Sacred Stillness in the Medina
By day, vendors stood silently behind their stalls piled high with olives, saffron, camel meat, and seafood, but they weren’t eating. It was Ramadan. And despite the hunger and fasting, there was no restlessness. Just a deep stillness, a kind of collective breath held in reverence.
Shops were closed. Lanterns hung above shuttered doors. And yet the medina wasn’t asleep. It was humming with something ancient—a presence held in the bones of the walls and echoed in the call to prayer. As a photographer, I wasn’t just observing the city; I was absorbing it. The textures. The silence. The discipline. The rain made it all glisten.
The Mellah: Memory in Stone
We wandered into the Jewish Quarter—the Mellah, a historic district that holds the memory of a vanished population. No Jewish families live there anymore, but every Moroccan city still holds space for its Jewish past. In the Mellah, I felt unexpectedly connected—not as a tourist, but as someone with roots in many places, woven through language, exile, and memory.

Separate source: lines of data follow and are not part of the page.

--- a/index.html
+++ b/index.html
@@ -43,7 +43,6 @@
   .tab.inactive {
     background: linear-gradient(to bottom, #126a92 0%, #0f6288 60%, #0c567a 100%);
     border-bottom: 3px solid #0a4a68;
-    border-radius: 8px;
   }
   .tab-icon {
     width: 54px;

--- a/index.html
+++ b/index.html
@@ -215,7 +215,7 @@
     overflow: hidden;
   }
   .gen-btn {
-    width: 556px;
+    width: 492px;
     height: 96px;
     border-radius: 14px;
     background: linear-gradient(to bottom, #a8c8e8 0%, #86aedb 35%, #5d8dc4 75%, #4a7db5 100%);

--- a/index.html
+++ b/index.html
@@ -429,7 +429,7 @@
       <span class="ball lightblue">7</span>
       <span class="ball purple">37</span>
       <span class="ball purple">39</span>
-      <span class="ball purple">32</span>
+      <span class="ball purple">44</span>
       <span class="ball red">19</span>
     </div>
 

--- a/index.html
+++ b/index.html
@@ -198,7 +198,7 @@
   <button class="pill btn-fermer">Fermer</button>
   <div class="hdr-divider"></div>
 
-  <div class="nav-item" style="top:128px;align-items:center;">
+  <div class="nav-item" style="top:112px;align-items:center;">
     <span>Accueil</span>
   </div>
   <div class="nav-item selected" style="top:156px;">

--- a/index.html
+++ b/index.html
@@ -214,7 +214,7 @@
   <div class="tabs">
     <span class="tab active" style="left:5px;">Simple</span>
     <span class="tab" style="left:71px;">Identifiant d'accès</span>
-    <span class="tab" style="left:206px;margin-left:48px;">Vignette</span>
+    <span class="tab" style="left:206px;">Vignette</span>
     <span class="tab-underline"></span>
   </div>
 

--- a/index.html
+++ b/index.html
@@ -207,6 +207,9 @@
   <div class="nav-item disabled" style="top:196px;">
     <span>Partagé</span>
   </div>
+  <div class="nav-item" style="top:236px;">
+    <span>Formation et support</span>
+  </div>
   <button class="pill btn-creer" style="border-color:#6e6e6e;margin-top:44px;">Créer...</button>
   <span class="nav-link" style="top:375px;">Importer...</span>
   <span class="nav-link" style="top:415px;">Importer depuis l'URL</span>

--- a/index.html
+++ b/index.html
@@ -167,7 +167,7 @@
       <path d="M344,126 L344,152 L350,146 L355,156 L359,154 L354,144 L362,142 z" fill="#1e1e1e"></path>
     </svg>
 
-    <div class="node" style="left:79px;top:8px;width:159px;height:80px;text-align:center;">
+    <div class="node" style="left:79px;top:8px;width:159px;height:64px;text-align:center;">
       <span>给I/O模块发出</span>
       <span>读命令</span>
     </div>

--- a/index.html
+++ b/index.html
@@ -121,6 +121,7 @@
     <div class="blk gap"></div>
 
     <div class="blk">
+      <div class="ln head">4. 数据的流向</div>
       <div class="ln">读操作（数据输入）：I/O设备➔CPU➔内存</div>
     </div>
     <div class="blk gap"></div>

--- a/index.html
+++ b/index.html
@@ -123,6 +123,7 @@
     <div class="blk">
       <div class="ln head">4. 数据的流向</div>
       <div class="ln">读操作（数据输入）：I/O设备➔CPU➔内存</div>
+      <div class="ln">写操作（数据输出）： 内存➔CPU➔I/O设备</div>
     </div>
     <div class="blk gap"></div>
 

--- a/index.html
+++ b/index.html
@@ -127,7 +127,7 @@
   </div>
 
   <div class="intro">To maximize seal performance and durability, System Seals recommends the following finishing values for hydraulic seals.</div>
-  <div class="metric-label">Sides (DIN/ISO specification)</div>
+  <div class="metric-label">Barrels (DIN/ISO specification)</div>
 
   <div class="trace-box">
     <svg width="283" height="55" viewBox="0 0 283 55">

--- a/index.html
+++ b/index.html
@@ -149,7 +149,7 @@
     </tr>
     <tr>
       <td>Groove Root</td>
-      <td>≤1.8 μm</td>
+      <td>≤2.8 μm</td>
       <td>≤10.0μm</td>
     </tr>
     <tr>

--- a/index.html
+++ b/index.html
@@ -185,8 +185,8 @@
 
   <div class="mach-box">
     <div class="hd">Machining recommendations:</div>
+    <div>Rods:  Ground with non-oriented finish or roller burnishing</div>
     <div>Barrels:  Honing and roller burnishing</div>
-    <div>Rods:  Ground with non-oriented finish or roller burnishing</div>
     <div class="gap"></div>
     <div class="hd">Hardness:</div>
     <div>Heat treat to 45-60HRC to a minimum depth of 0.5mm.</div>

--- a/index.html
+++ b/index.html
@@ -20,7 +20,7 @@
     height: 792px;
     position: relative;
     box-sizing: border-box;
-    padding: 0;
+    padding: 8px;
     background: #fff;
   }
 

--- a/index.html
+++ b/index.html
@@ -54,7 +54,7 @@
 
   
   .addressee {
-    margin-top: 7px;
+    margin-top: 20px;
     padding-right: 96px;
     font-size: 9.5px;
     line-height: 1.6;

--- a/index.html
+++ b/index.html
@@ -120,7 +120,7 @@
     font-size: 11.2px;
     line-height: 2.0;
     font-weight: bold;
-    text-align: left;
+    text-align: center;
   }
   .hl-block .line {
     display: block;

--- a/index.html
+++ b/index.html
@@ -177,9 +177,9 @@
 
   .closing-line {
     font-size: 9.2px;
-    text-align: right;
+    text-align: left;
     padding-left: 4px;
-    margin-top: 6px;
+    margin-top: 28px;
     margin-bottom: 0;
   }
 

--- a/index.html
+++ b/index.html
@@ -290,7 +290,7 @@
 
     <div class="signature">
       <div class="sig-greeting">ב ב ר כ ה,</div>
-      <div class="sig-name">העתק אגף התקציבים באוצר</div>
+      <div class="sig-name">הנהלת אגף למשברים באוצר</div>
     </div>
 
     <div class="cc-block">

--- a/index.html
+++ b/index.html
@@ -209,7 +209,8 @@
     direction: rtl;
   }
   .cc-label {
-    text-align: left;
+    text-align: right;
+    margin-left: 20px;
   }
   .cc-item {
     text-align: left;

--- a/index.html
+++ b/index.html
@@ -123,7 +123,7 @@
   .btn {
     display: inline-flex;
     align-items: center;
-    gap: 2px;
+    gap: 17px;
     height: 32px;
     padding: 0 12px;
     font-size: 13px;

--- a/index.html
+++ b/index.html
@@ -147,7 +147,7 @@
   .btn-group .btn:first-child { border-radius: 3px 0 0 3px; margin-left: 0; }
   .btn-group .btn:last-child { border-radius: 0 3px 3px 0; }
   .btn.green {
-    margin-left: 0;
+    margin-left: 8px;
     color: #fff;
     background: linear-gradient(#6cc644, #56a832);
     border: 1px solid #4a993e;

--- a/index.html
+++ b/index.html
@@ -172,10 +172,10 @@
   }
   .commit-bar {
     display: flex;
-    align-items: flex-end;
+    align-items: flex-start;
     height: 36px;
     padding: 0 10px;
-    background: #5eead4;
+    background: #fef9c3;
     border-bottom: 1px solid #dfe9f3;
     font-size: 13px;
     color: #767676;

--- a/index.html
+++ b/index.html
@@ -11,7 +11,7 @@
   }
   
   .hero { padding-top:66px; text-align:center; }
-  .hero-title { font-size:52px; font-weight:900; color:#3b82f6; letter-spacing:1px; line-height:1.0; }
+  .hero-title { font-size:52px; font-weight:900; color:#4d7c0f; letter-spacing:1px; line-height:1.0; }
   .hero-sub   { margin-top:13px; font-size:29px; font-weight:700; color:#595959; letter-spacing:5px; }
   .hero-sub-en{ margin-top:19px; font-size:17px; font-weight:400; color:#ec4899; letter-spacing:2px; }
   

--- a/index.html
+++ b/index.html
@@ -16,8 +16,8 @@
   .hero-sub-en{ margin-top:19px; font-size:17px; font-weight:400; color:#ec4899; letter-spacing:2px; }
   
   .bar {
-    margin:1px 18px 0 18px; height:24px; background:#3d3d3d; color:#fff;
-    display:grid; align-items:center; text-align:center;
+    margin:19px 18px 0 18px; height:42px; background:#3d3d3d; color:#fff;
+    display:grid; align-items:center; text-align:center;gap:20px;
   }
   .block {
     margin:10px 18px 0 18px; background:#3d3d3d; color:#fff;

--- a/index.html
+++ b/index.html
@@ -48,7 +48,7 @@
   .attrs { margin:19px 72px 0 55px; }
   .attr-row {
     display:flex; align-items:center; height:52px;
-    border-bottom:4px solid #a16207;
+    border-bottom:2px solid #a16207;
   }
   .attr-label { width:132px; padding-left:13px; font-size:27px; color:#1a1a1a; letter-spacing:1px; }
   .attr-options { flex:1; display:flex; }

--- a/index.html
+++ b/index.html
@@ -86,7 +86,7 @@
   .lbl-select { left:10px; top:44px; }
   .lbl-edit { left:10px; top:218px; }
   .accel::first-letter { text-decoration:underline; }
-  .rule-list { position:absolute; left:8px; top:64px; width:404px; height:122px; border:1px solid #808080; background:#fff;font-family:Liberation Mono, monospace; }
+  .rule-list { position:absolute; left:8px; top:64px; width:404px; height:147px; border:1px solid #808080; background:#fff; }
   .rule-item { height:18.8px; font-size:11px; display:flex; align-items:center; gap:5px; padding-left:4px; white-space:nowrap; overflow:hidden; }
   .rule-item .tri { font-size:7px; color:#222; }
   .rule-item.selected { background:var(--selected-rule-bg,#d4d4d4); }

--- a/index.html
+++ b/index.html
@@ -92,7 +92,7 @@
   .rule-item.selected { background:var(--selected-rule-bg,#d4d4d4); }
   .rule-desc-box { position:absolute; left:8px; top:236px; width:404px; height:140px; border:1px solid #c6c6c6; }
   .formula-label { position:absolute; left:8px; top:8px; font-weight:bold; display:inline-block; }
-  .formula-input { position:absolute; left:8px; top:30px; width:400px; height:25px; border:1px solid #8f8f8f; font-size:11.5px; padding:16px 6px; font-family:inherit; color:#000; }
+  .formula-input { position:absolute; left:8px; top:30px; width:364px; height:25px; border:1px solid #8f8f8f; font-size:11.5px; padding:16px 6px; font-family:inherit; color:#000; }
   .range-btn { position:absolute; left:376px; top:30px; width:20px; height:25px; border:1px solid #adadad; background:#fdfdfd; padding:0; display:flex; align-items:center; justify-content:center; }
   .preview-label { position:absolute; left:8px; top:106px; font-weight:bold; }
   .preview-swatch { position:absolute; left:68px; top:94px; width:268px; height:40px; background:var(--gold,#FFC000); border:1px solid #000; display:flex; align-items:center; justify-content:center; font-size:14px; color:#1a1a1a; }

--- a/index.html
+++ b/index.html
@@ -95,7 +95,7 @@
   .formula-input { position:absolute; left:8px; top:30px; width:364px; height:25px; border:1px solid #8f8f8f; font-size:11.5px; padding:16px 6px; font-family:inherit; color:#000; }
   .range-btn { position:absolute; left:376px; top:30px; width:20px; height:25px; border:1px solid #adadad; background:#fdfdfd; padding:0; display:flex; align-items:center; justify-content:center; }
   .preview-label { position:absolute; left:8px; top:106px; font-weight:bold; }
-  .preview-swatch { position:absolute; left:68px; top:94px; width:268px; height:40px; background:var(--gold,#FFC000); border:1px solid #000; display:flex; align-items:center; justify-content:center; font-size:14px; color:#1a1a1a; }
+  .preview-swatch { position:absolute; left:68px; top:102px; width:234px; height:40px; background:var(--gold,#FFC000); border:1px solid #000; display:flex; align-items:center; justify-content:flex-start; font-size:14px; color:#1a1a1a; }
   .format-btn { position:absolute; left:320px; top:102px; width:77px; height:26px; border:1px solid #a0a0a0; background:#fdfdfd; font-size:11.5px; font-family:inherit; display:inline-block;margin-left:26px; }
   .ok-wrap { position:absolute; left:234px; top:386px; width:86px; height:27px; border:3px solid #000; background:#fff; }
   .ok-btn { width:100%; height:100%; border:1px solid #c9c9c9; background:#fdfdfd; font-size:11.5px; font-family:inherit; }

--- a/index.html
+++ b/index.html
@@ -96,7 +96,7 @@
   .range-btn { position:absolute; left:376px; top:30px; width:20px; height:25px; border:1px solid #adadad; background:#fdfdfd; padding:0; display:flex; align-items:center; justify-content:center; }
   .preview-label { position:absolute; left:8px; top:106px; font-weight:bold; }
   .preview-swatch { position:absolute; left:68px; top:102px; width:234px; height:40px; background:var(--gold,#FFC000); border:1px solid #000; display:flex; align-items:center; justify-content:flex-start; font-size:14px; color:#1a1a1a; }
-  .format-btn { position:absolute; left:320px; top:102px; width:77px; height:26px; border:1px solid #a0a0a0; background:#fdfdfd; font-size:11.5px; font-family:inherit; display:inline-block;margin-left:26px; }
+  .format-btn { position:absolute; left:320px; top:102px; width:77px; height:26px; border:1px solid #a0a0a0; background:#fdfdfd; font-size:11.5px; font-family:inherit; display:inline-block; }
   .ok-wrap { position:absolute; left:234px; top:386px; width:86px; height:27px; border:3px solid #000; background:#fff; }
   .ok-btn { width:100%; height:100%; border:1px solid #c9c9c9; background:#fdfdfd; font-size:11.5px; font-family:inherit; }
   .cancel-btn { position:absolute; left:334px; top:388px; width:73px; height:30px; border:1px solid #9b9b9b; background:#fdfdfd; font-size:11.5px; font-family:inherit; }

This was more than sightseeing. It was something ancestral. Something lived.
What Fes Offers
Fes doesn’t offer itself up easily. It’s not a city that tries to impress you. It asks you to slow down, get lost, forget what you were looking for—and maybe, find something unexpected in return.
As a travel photographer, this is the kind of moment I live for: the in-between space where beauty, history, and mystery collide.